Depuis plusieurs semaines, l’été français est plongé dans un épisode de chaleur extrême, avec des températures dépassant 40°C dans certaines régions. Dans ce contexte, des habitants se retrouvent confrontés à des logements devenus des véritable « four », alors que leurs propriétaires semblent incapables de répondre aux enjeux climatiques.
Selon les textes légaux en vigueur, le propriétaire doit assurer un logement « décent » — c’est-à-dire sans risques pour la sécurité physique ou la santé — mais cette définition ne recouvre pas explicitement des températures extrêmes ni précise de seuil thermique. L’article R. 1331-33 du code de la santé publique, issu du décret du 29 juillet 2023, oblige les propriétaires à installer un système de régulation de la chaleur fonctionnel, incluant des volets, des ventilations nocturnes ou des isolants.

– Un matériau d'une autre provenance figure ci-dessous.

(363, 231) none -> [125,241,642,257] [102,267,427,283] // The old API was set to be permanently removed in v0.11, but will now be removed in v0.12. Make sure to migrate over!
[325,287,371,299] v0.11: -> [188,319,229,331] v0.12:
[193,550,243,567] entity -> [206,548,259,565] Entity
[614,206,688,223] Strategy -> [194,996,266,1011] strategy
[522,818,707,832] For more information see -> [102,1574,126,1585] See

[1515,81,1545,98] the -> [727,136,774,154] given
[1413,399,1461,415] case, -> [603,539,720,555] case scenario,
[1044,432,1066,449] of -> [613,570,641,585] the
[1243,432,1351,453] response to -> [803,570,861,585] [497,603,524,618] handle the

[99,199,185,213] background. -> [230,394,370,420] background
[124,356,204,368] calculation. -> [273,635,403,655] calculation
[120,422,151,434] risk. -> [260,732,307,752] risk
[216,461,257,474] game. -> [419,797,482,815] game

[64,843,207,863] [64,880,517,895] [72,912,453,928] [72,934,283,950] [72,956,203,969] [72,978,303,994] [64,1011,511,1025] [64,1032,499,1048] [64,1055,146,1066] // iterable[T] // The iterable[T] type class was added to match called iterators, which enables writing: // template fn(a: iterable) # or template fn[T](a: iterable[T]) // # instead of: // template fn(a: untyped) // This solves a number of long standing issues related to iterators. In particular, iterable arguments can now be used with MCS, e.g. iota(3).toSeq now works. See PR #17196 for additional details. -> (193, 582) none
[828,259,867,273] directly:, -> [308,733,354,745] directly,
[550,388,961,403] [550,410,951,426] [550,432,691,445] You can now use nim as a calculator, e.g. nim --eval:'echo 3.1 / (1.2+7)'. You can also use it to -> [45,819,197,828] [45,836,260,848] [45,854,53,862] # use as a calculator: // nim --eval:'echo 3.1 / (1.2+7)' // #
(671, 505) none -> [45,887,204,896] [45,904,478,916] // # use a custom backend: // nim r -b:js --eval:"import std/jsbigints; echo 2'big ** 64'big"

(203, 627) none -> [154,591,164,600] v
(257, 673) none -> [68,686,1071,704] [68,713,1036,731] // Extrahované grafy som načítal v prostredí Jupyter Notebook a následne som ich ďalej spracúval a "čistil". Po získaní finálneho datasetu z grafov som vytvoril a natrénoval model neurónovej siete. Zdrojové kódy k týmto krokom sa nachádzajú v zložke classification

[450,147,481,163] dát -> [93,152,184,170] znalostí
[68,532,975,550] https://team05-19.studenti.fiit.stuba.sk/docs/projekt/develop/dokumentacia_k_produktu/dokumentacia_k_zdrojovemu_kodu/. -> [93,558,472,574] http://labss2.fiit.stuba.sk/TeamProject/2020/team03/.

Les locataires peuvent demander aux propriétaires de réparer des fenêtres défectueuses, des systèmes de ventilation non opérationnels ou des volets bloqués. Le décret du 30 janvier 2002 renforce également l’obligation d’un état correct des installations de ventilation et des fenêtres.
En cas de chaleur extrême, les locataires doivent continuer à payer leur loyer, mais ils peuvent légalement exiger des améliorations nécessaires. La responsabilité de respecter ces normes incombe aux maires et aux agences régionales de santé, non aux juges civils. Face à cette situation critique, il est essentiel que les propriétaires s’adaptent rapidement pour protéger leurs locataires dans un contexte de canicule sans précédent.